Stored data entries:
━━━━━━━━━━━━━━━━━━━━
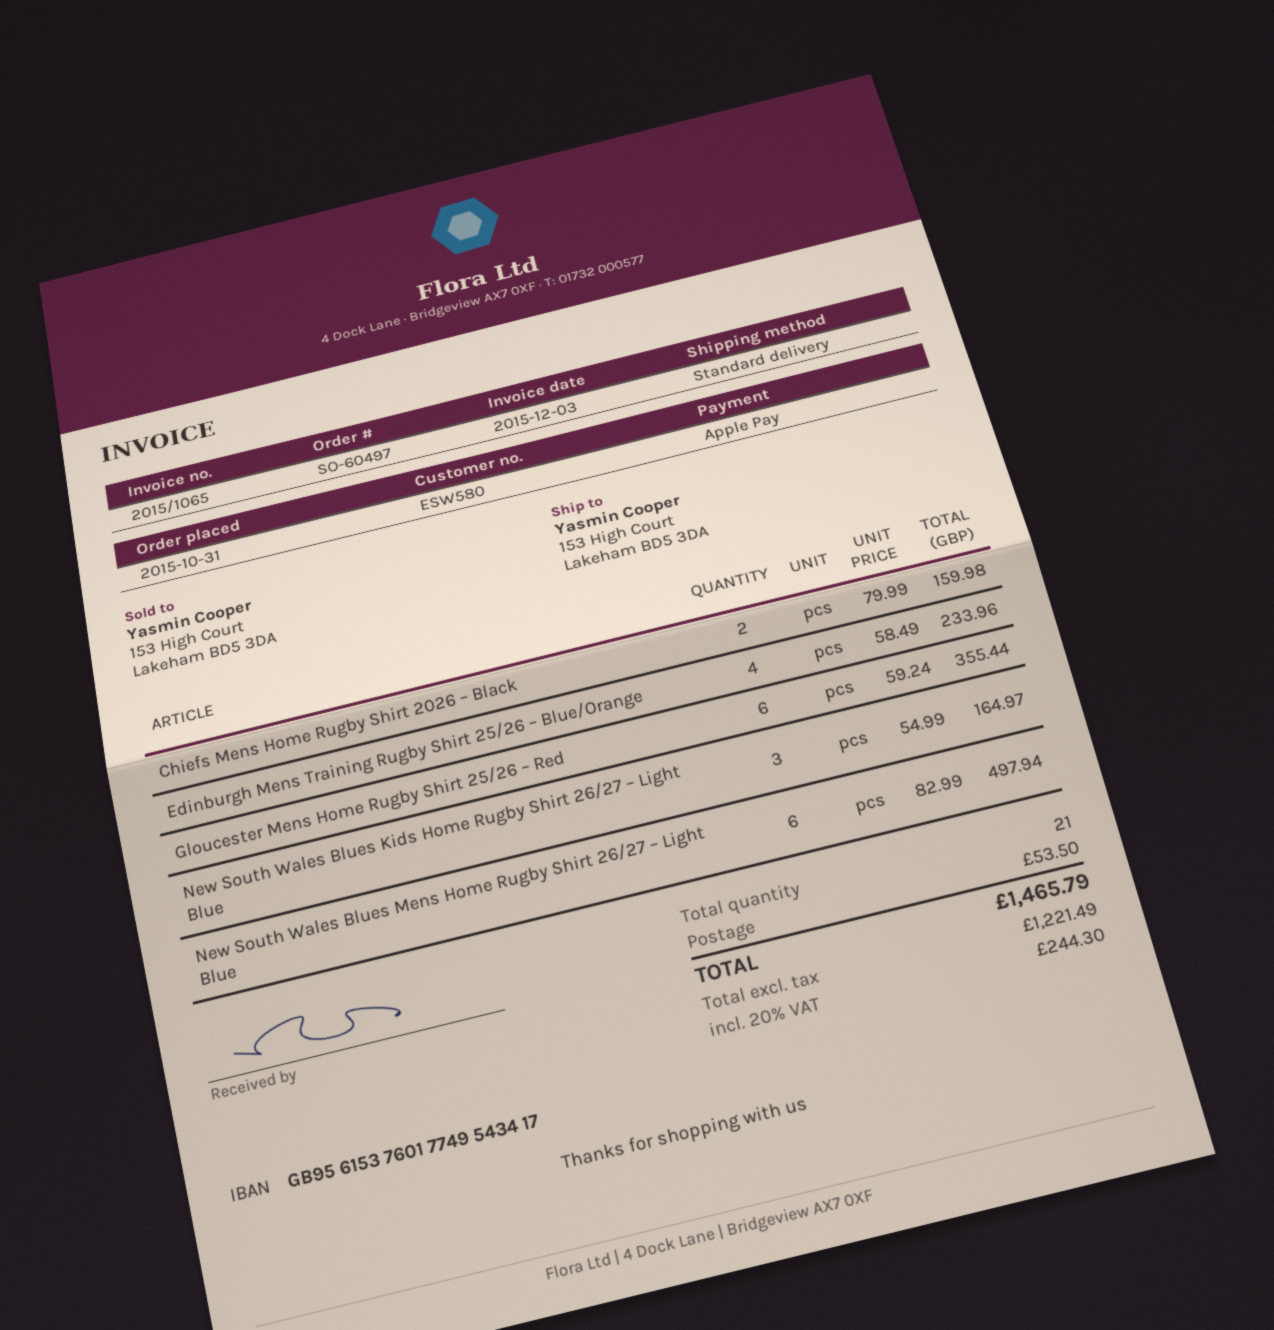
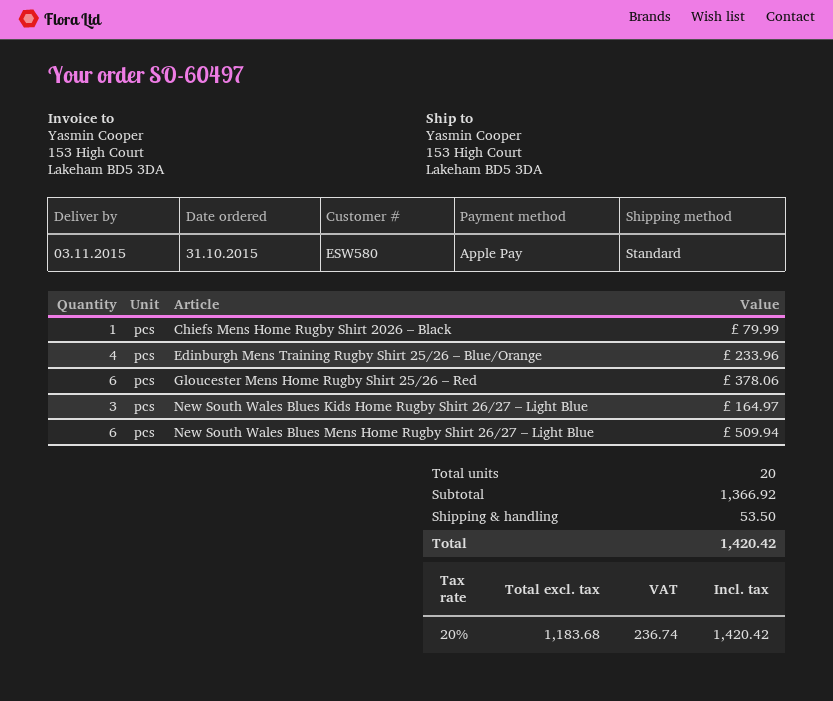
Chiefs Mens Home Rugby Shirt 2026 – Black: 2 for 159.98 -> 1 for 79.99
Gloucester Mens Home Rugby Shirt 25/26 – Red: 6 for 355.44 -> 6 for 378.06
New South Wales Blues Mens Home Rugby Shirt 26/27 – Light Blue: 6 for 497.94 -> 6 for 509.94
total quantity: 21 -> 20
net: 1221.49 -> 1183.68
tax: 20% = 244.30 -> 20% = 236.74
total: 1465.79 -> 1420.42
━━━━━━━━━━━━━━━━━━━━
Work order:
Return the lines above exactly; the images are not part of the copy.

Task response:
Chiefs Mens Home Rugby Shirt 2026 – Black: 2 for 159.98 -> 1 for 79.99
Gloucester Mens Home Rugby Shirt 25/26 – Red: 6 for 355.44 -> 6 for 378.06
New South Wales Blues Mens Home Rugby Shirt 26/27 – Light Blue: 6 for 497.94 -> 6 for 509.94
total quantity: 21 -> 20
net: 1221.49 -> 1183.68
tax: 20% = 244.30 -> 20% = 236.74
total: 1465.79 -> 1420.42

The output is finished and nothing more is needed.